EP1425943A1

EP1425943A1 - Method and device for operating a fluorescent tube in an energy saving manner

Info

Publication number: EP1425943A1
Application number: EP02767133A
Authority: EP
Inventors: Ewald Ehmen; Jürgen NewTronic GmbH SCHNEIDER; Karl-Heinz NewTronic GmbH STUTZER
Original assignee: Neosave GmbH
Current assignee: NeoSave Europe Ltd
Priority date: 2001-09-04
Filing date: 2002-09-03
Publication date: 2004-06-09
Anticipated expiration: 2022-09-03
Also published as: US20050030750A1; DE20220659U1; PL374155A1; JP2005502184A; HUP0401299A2; ES2337885T3; DE50214049D1; DE20114623U1; RU2004110048A; WO2003024162A1; EP1425943B1; DE10294173D2; CA2459226A1; ATE451004T1

Abstract

The invention relates to a method and a device for operating a fluorescent tube, especially a T5-fluorescent tube in an energy saving manner. In a first operational mode, a spiral-wound filament disposed on an end of the fluorescent tube is impinged upon by a heating current and a second spiral-wound filament disposed on an end opposite the end of the fluorescent tube is impinged upon by a second heating current. The second spiral-wound filament is connected to an energy saving circuit arrangement. In a second mode of operation, impingement of the spiral-wound filament and the second spiral wound filament with the heating current or the second heating current is interrupted. The inventive device is provided with monitoring means which are contained in the electronic circuit in order to monitor an operating parameter of the second spiral-wound filament in the first and second mode of operation. Said electronic circuit enables control of the time interval of impingement of the second spiral-wound filament by the second heating current according to the time interval of impingement of the first spiral-wound filament with the first heating current.

Description

Method and device for energy-saving operation of a fluorescent tube

The invention relates to a method and a device for energy-saving operation of a fluorescent tube, in particular a T5 fluorescent tube.

T5 fluorescent tubes are often operated today in T8 fluorescent tube holders, so that existing lamp holders for the older T8 fluorescent tubes are used for the modern T5 fluorescent tubes. In this case, a first adapter adapter is arranged at a first end of the T5 fluorescent tube and a second adapter adapter is arranged at a second end of the T5 fluorescent tube in order to compensate for a difference in length of the shorter T5 fluorescent tubes compared to the T8 fluorescent tubes. An electronic ballast (EVG) is arranged on the second adapter adapter to operate the fluorescent tube in an energy-saving manner. For this purpose, the electronic ballast generates a high-frequency voltage and controls the switching on and off of a heating current for preheating incandescent filaments arranged at the two ends of the T5 fluorescent tube before the T5 fluorescent tube is ignited and in dimming mode. For optimized operation of the T5 fluorescent tube, it is necessary that the filaments on both sides of the T5 fluorescent tube are supplied with a heating current at the same time. An electronic circuit arrangement arranged on the second adapter intermediate piece controls the heating power supply of the incandescent filament at the first end of the T5 fluorescent tube. At the second end, the TOE takes on this task.

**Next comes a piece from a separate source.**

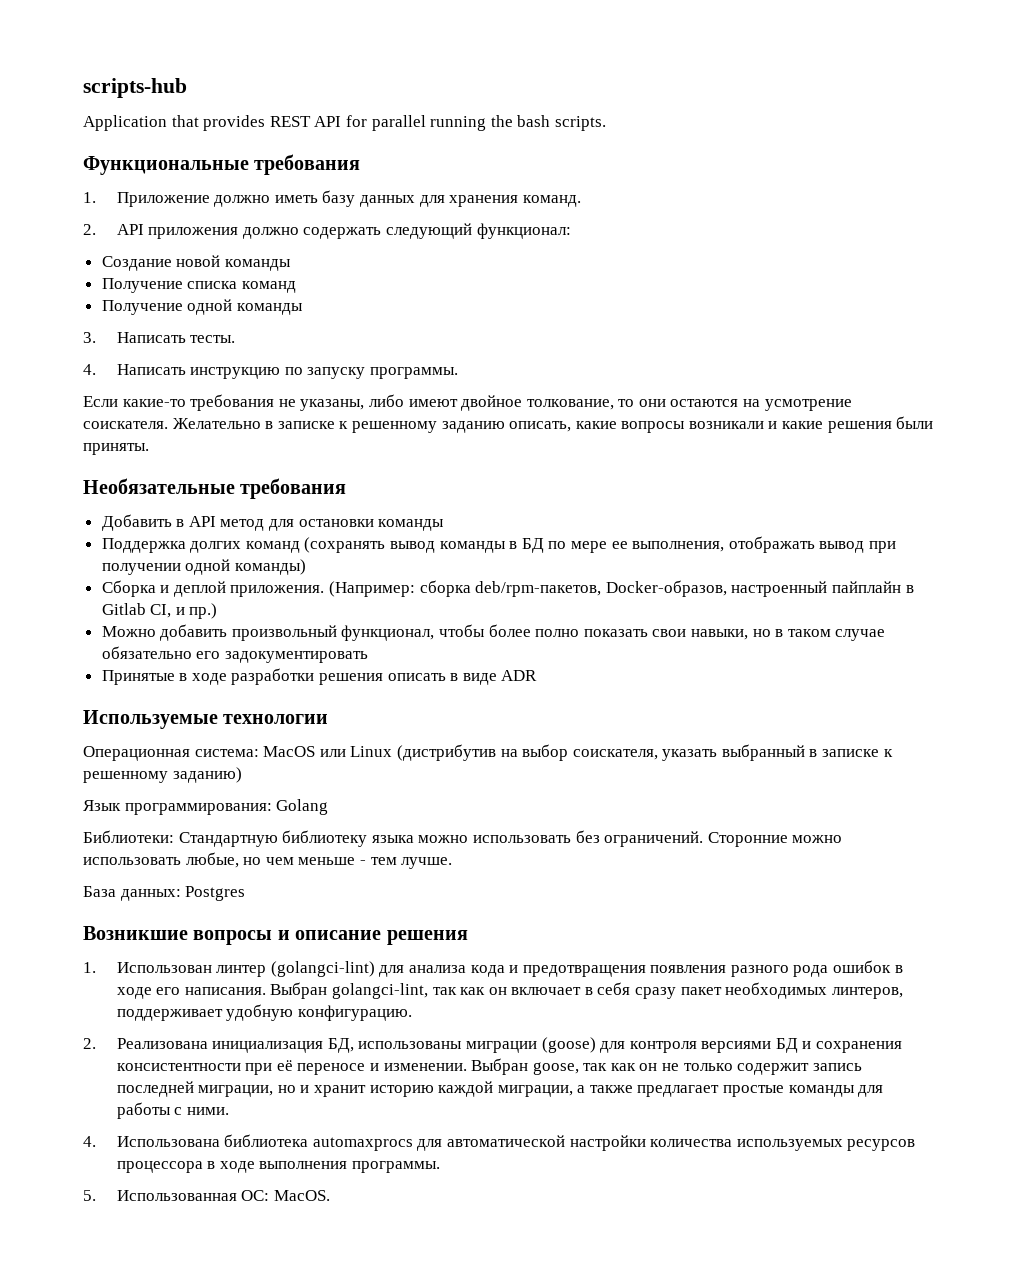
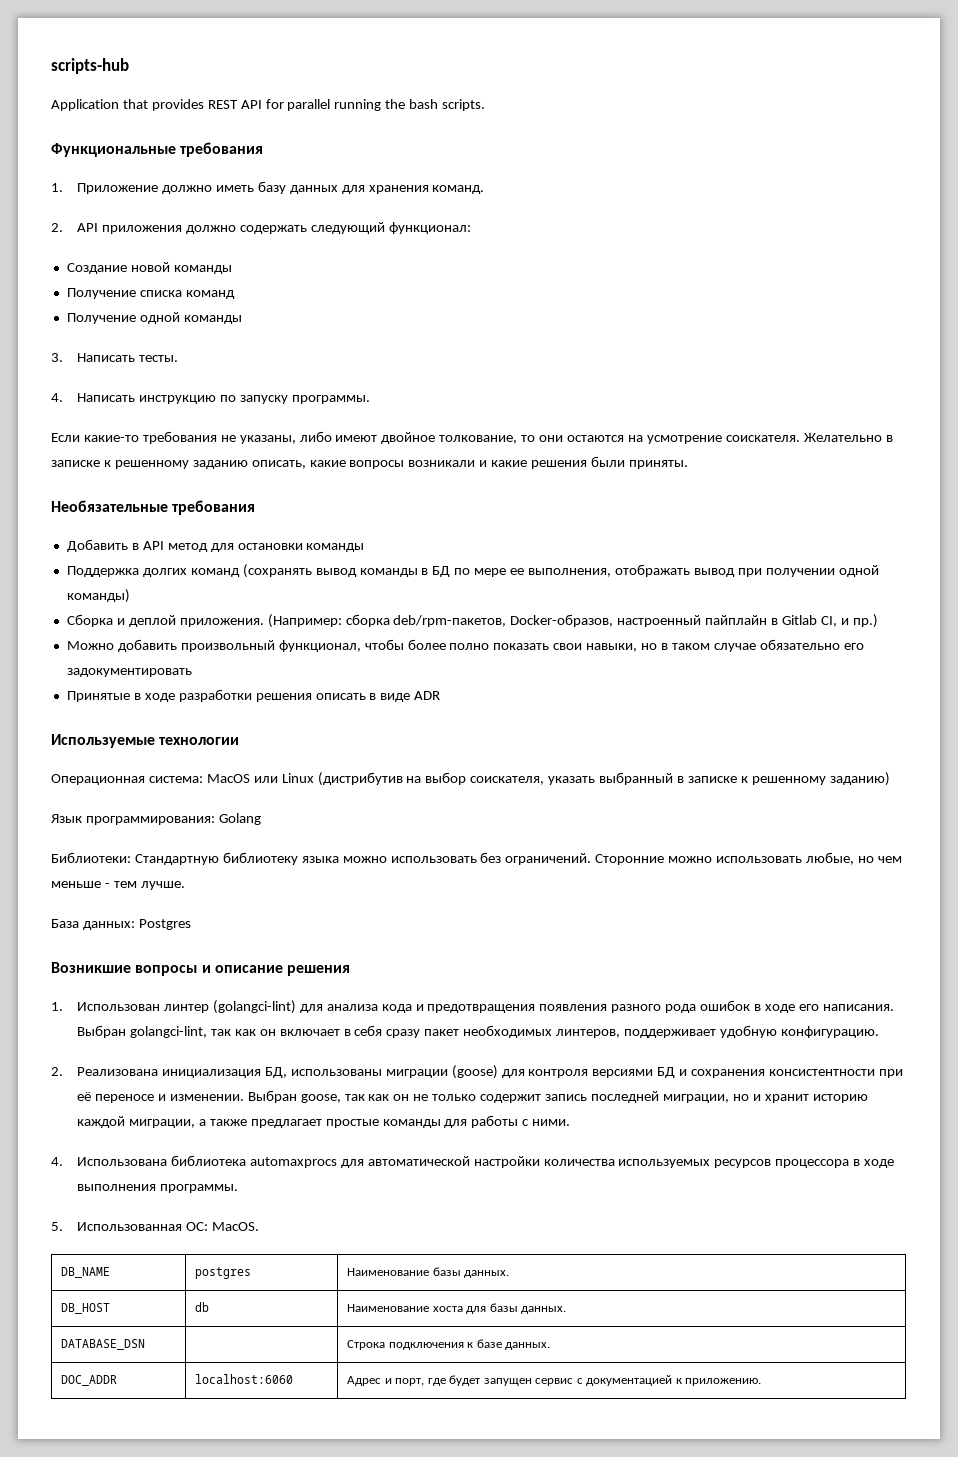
+ DB_NAME | postgres | Наименование базы данных.
+ DB_HOST | db | Наименование хоста для базы данных.
+ DATABASE_DSN | | Строка подключения к базе данных.
+ DOC_ADDR | localhost:6060 | Адрес и порт, где будет запущен сервис с документацией к приложению.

From the international patent application PCT / DEO 1/04139 it is known for the synchronized switching on and off of the heating current on both sides of the T5 fluorescent tube from the electronic ballast to the electronic circuit arrangement, a signal optically, in particular in the infrared spectral range, or by means of an additional signal line to transfer. The disadvantage of optical signal transmission is that the light path e.g. can be disturbed by dust or particles. The use of an additional line requires that it be laid, which causes additional costs and is therefore also disadvantageous.

The object of the invention is to provide an improved method and an improved device for energy-saving operation of a fluorescent tube, in particular a T5 fluorescent tube, which (which) enables the heating current on the filament of the fluorescent tube to be controlled independently of unfavorable environmental influences. This object is achieved according to the invention by a method according to independent claims 1 and devices according to independent claims 5 and 8.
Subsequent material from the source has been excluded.